Tuesday, October 26, 2010

T-shirt #299: Ghostbusters Costume

This shirt was picked out for me by my nephews (thanks, guys!), and I thought would be a good one for Halloween week. It is my second Ghostbusters shirt, so for all my Ghostbusters and ghost related stories you can check out that blog at:http://davestshirts.blogspot.com/2010/06/t-shirt-158-ghostbusters.html

Ghostbusters has many, many great scenes and great quotes, but here are some of my favorites:

[Inspecting Dana's refrigerator for paranormal activity]

Dr. Peter Venkman: Oh, my God. Look at all the junk food!


Winston Zeddemore: Ray, when someone asks you if you're a god, you say "YES"!


Dr. Peter Venkman: This city is headed for a disaster of biblical proportions.

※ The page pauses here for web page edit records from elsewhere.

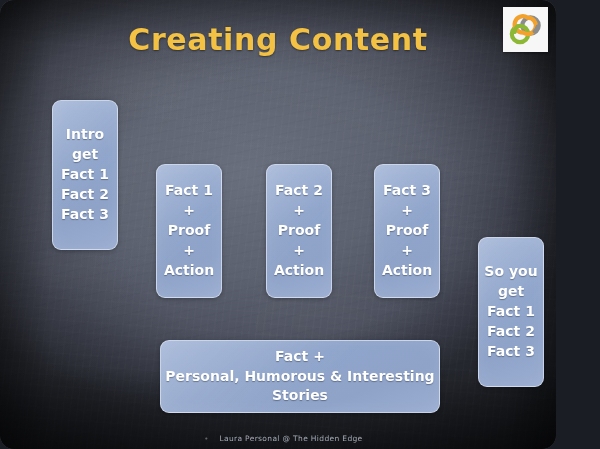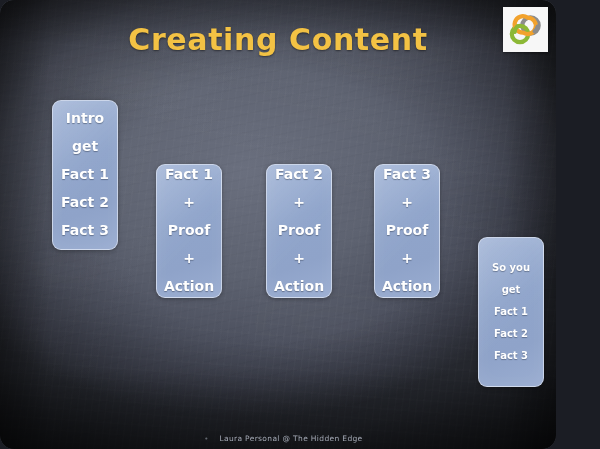"Intro" .box { gap: 8px -> none }
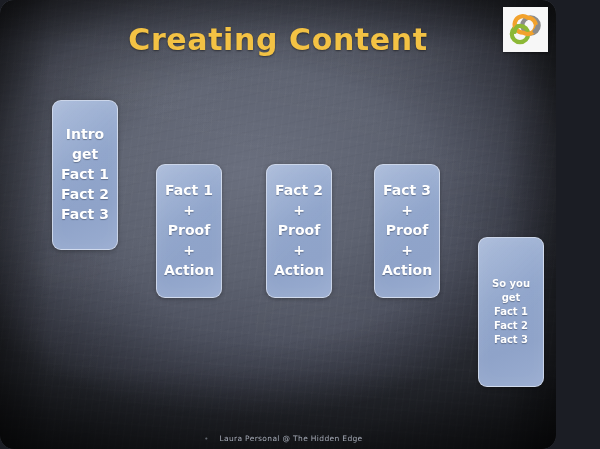"So you" #box-outro { font-size: 10px -> 14px }
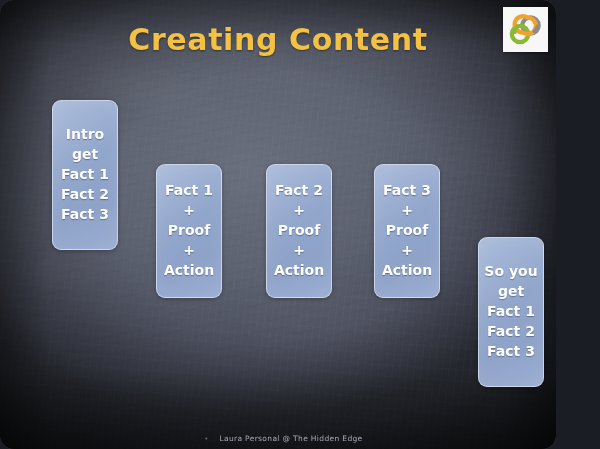"Fact +" div.box { html: none -> <div> <div>Fact +</div> <div>Personal, Humorous &amp; Interesting</div> <div>Stories</div> </div> }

Mayor: What do you mean, "biblical"?

Dr Ray Stantz: What he means is Old Testament, Mr. Mayor, real wrath of God type stuff.

Dr. Peter Venkman: Exactly.

Dr Ray Stantz: Fire and brimstone coming down from the skies! Rivers and seas boiling!

Dr. Egon Spengler: Forty years of darkness! Earthquakes, volcanoes...

Winston Zeddemore: The dead rising from the grave!

Dr. Peter Venkman: Human sacrifice, dogs and cats living together... mass hysteria!


Dr Ray Stantz: I think we'd better split up.

Dr. Egon Spengler: Good idea.

Dr. Peter Venkman: Yeah... we can do more damage that way.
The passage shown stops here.